What you return should be the lines from the one with "- si l'on modifie" through the one with "- Comme ci-dessus, l'exercice consistera à écrire" in the data below, reproduced exactly with both ends, and no pictures at all.

ENTRIES SHOWN START

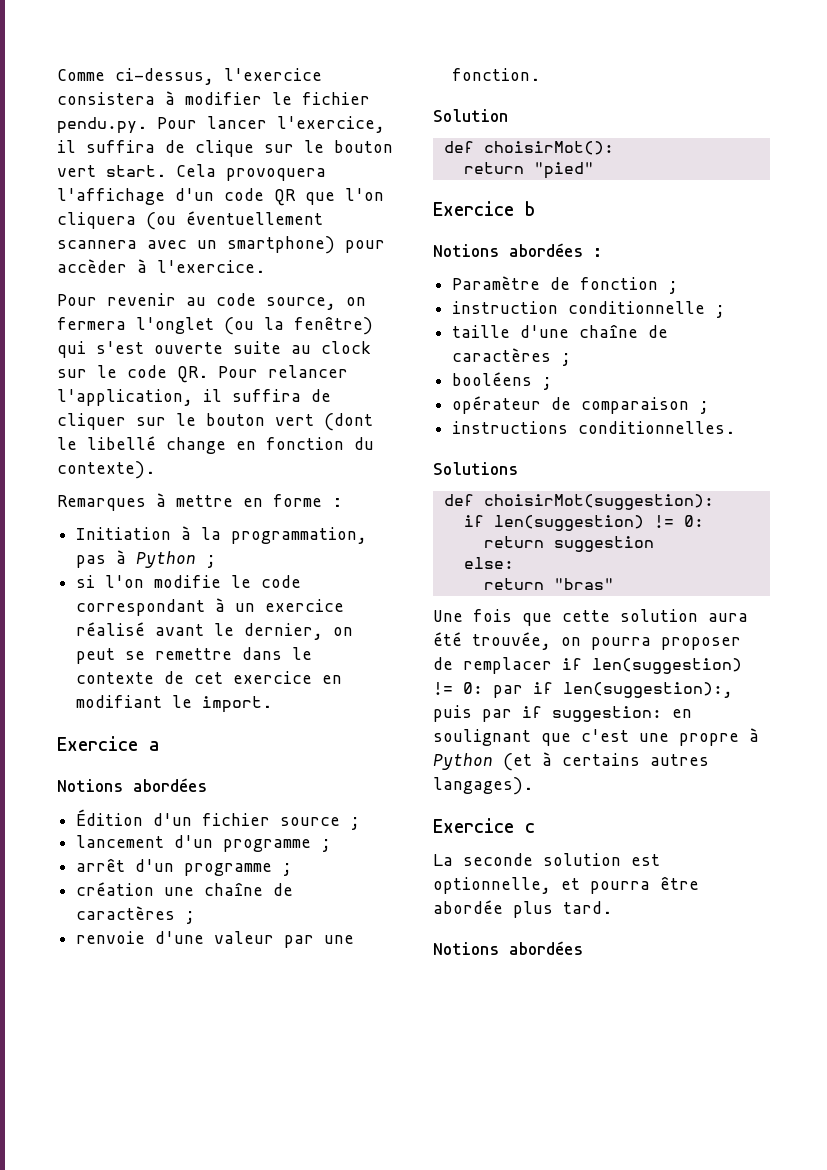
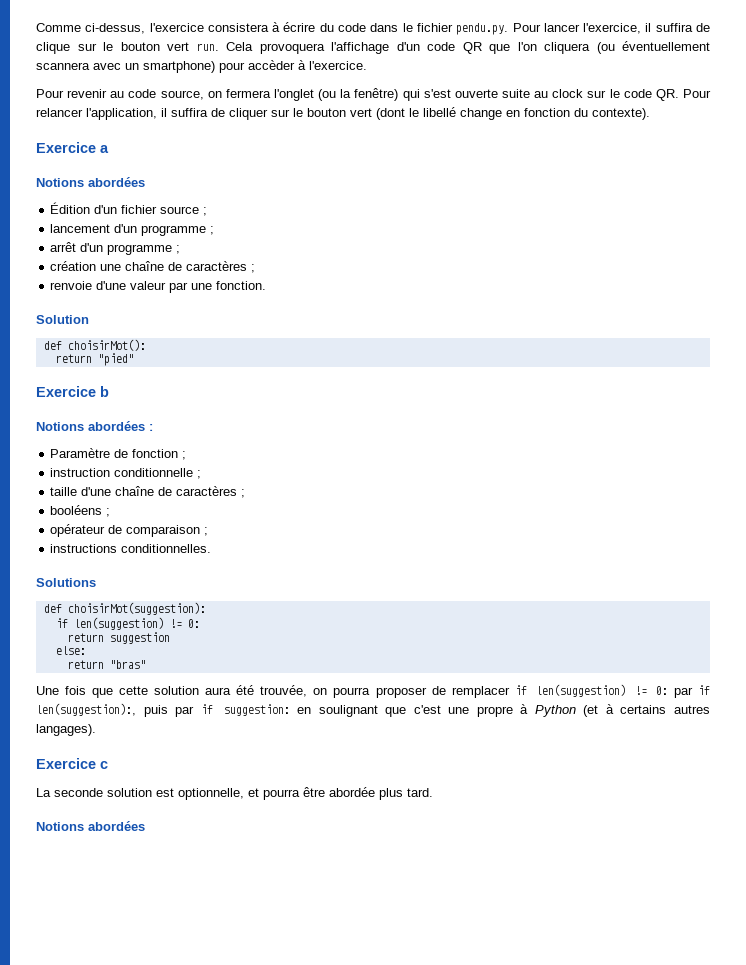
- Comme ci-dessus, l'exercice consistera à modifier le fichier pendu.py. Pour lancer l'exercice, il suffira de clique sur le bouton vert start.
+ Comme ci-dessus, l'exercice consistera à écrire du code dans le fichier pendu.py. Pour lancer l'exercice, il suffira de clique sur le bouton vert run.
- Remarques à mettre en forme :
- Initiation à la programmation, pas à Python ;
- si l'on modifie le code correspondant à un exercice réalisé avant le dernier, on peut se remettre dans le contexte de cet exercice en modifiant le import.

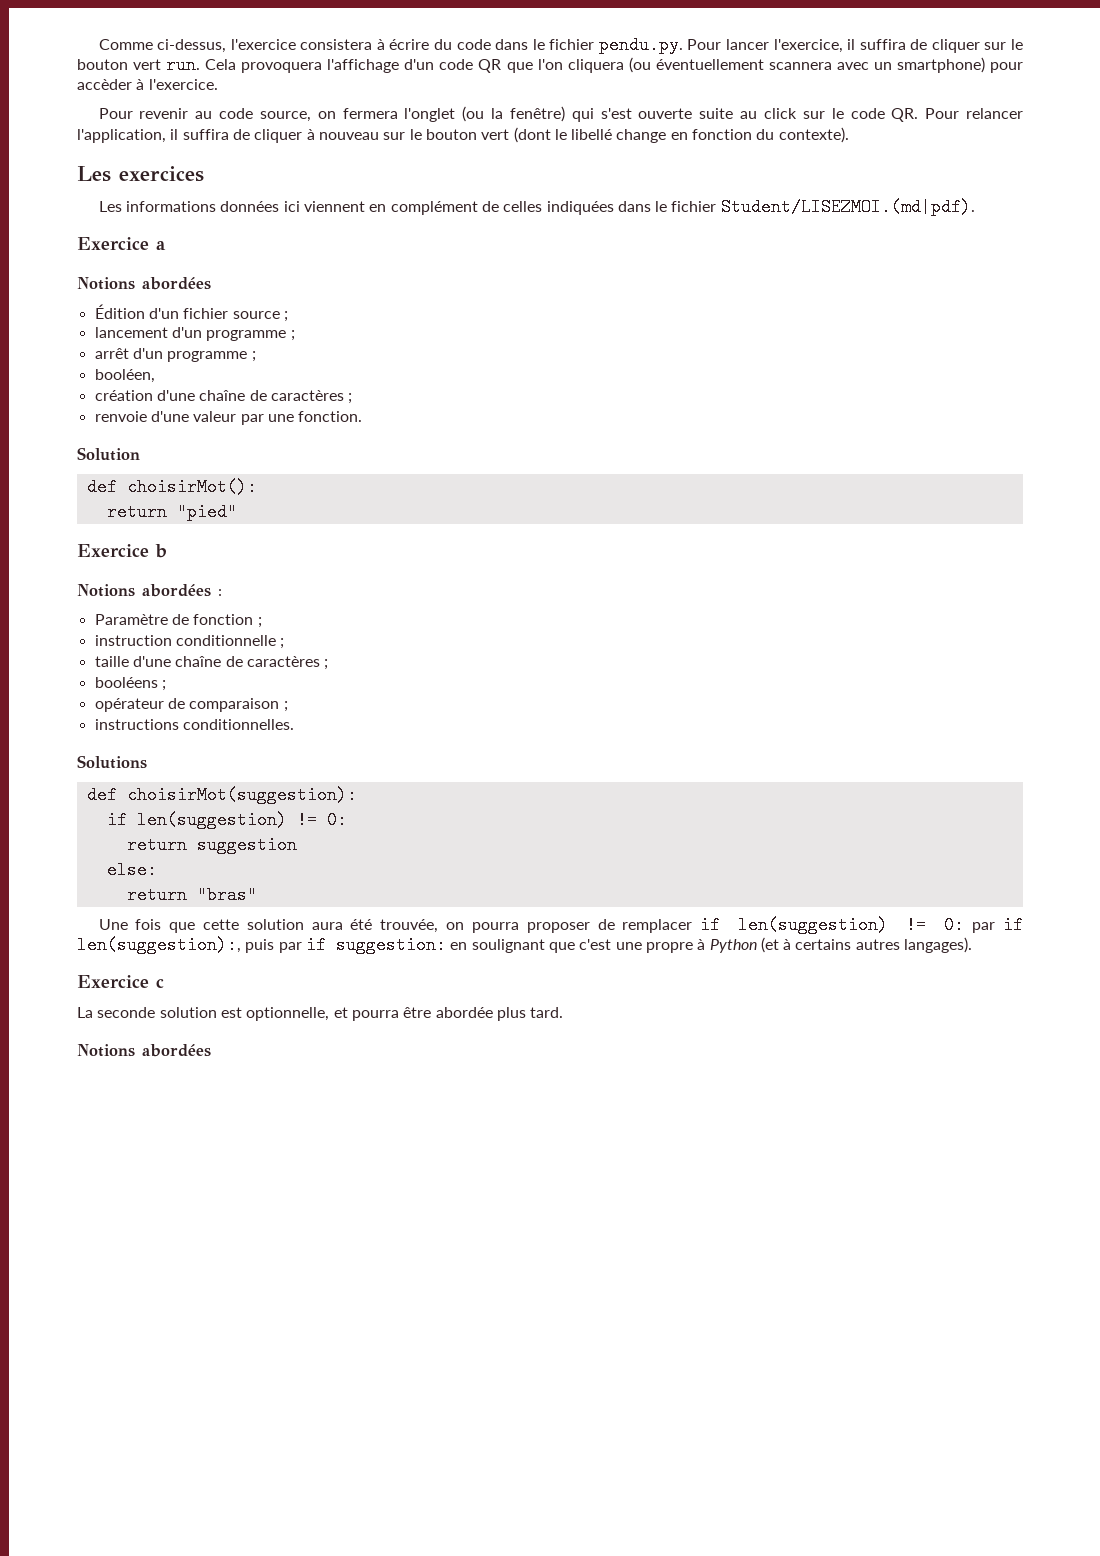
- Comme ci-dessus, l'exercice consistera à écrire du code dans le fichier pendu.py. Pour lancer l'exercice, il suffira de clique sur le bouton vert run.
+ Comme ci-dessus, l'exercice consistera à écrire du code dans le fichier pendu.py. Pour lancer l'exercice, il suffira de cliquer sur le bouton vert run.
- Pour revenir au code source, on fermera l'onglet (ou la fenêtre) qui s'est ouverte suite au clock sur le code QR. Pour relancer l'application, il suffira de cliquer sur le bouton vert (dont le libellé change en fonction du contexte).
+ Pour revenir au code source, on fermera l'onglet (ou la fenêtre) qui s'est ouverte suite au click sur le code QR. Pour relancer l'application, il suffira de cliquer à nouveau sur le bouton vert (dont le libellé change en fonction du contexte).
+ Les exercices
+ Les informations données ici viennent en complément de celles indiquées dans le fichier Student/LISEZMOI.(md|pdf).
+ booléen,
- création une chaîne de caractères ;
+ création d'une chaîne de caractères ;

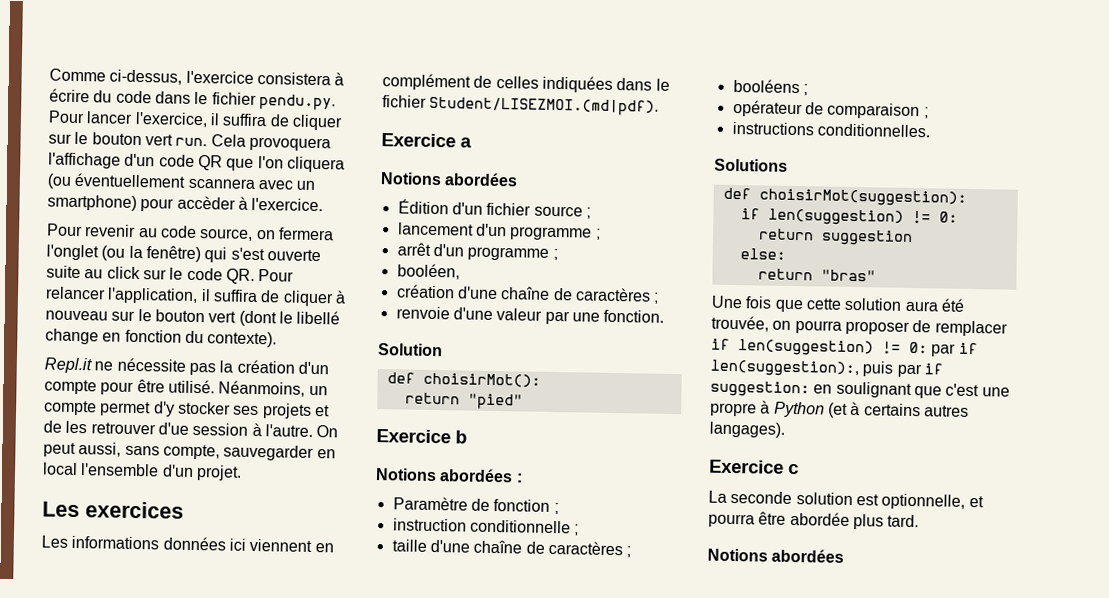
+ Repl.it ne nécessite pas la création d'un compte pour être utilisé. Néanmoins, un compte permet d'y stocker ses projets et de les retrouver d'ue session à l'autre. On peut aussi, sans compte, sauvegarder en local l'ensemble d'un projet.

ENTRIES SHOWN END

● RESULT OF THIS EXERCISE
- si l'on modifie le code correspondant à un exercice réalisé avant le dernier, on peut se remettre dans le contexte de cet exercice en modifiant le import.

- Comme ci-dessus, l'exercice consistera à écrire du code dans le fichier pendu.py. Pour lancer l'exercice, il suffira de clique sur le bouton vert run.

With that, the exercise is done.